LISTED ENTRIES below:
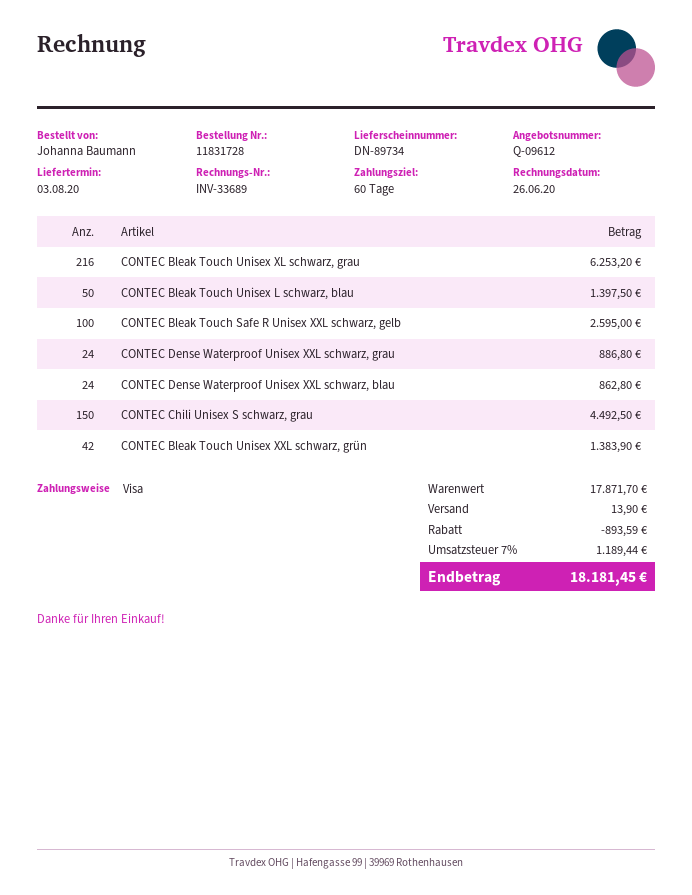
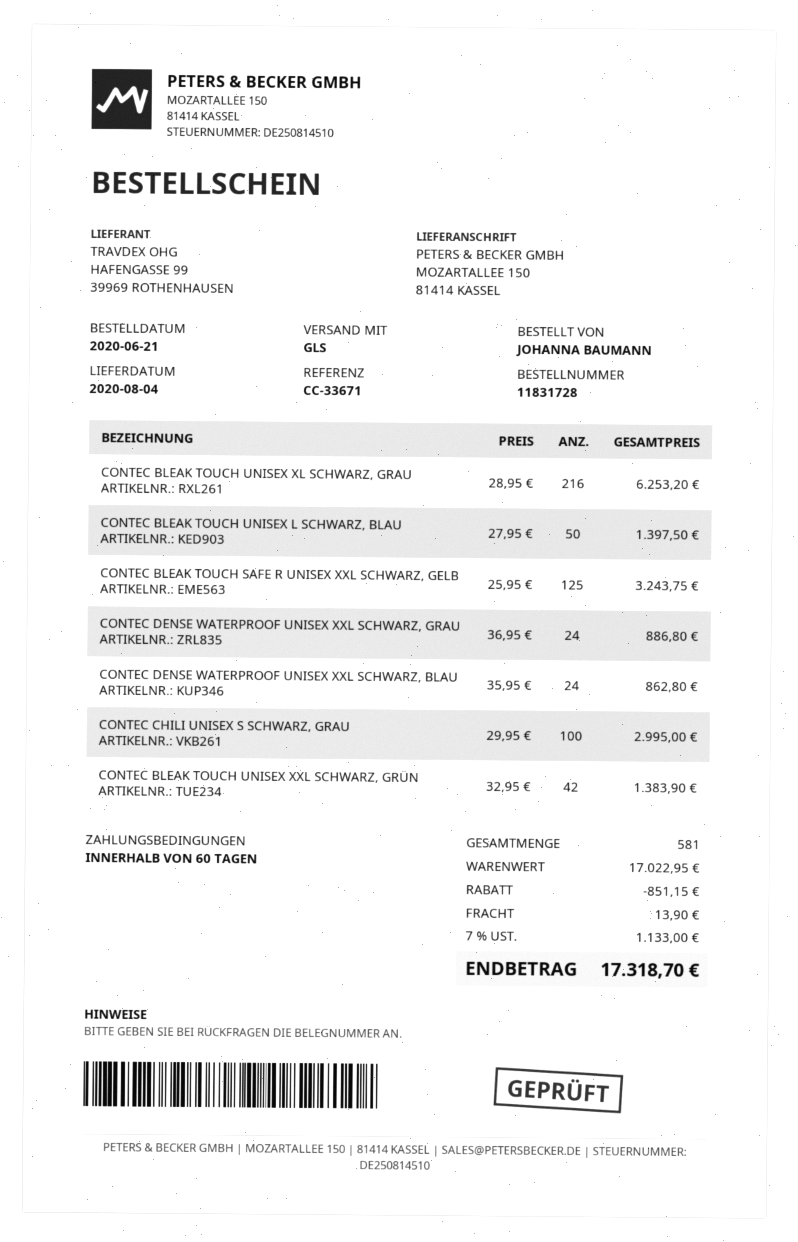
delivery date: 2020-08-03 -> 2020-08-04
CONTEC Bleak Touch Safe R Unisex XXL schwarz, gelb: 100 for 2595.00 -> 125 for 3243.75
CONTEC Chili Unisex S schwarz, grau: 150 for 4492.50 -> 100 for 2995.00
subtotal: 17871.70 -> 17022.95
discount: 893.59 -> 851.15
tax: 7% = 1189.44 -> 7% = 1133.00
total: 18181.45 -> 17318.70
End of LISTED ENTRIES.
◆ WHAT IS BEING ASKED: The response must contain exactly the lines from the one with "subtotal: 17871.70 -> 17022.95" to the end of the entries above, both included, and nothing more.

◆ RESPONSE:
subtotal: 17871.70 -> 17022.95
discount: 893.59 -> 851.15
tax: 7% = 1189.44 -> 7% = 1133.00
total: 18181.45 -> 17318.70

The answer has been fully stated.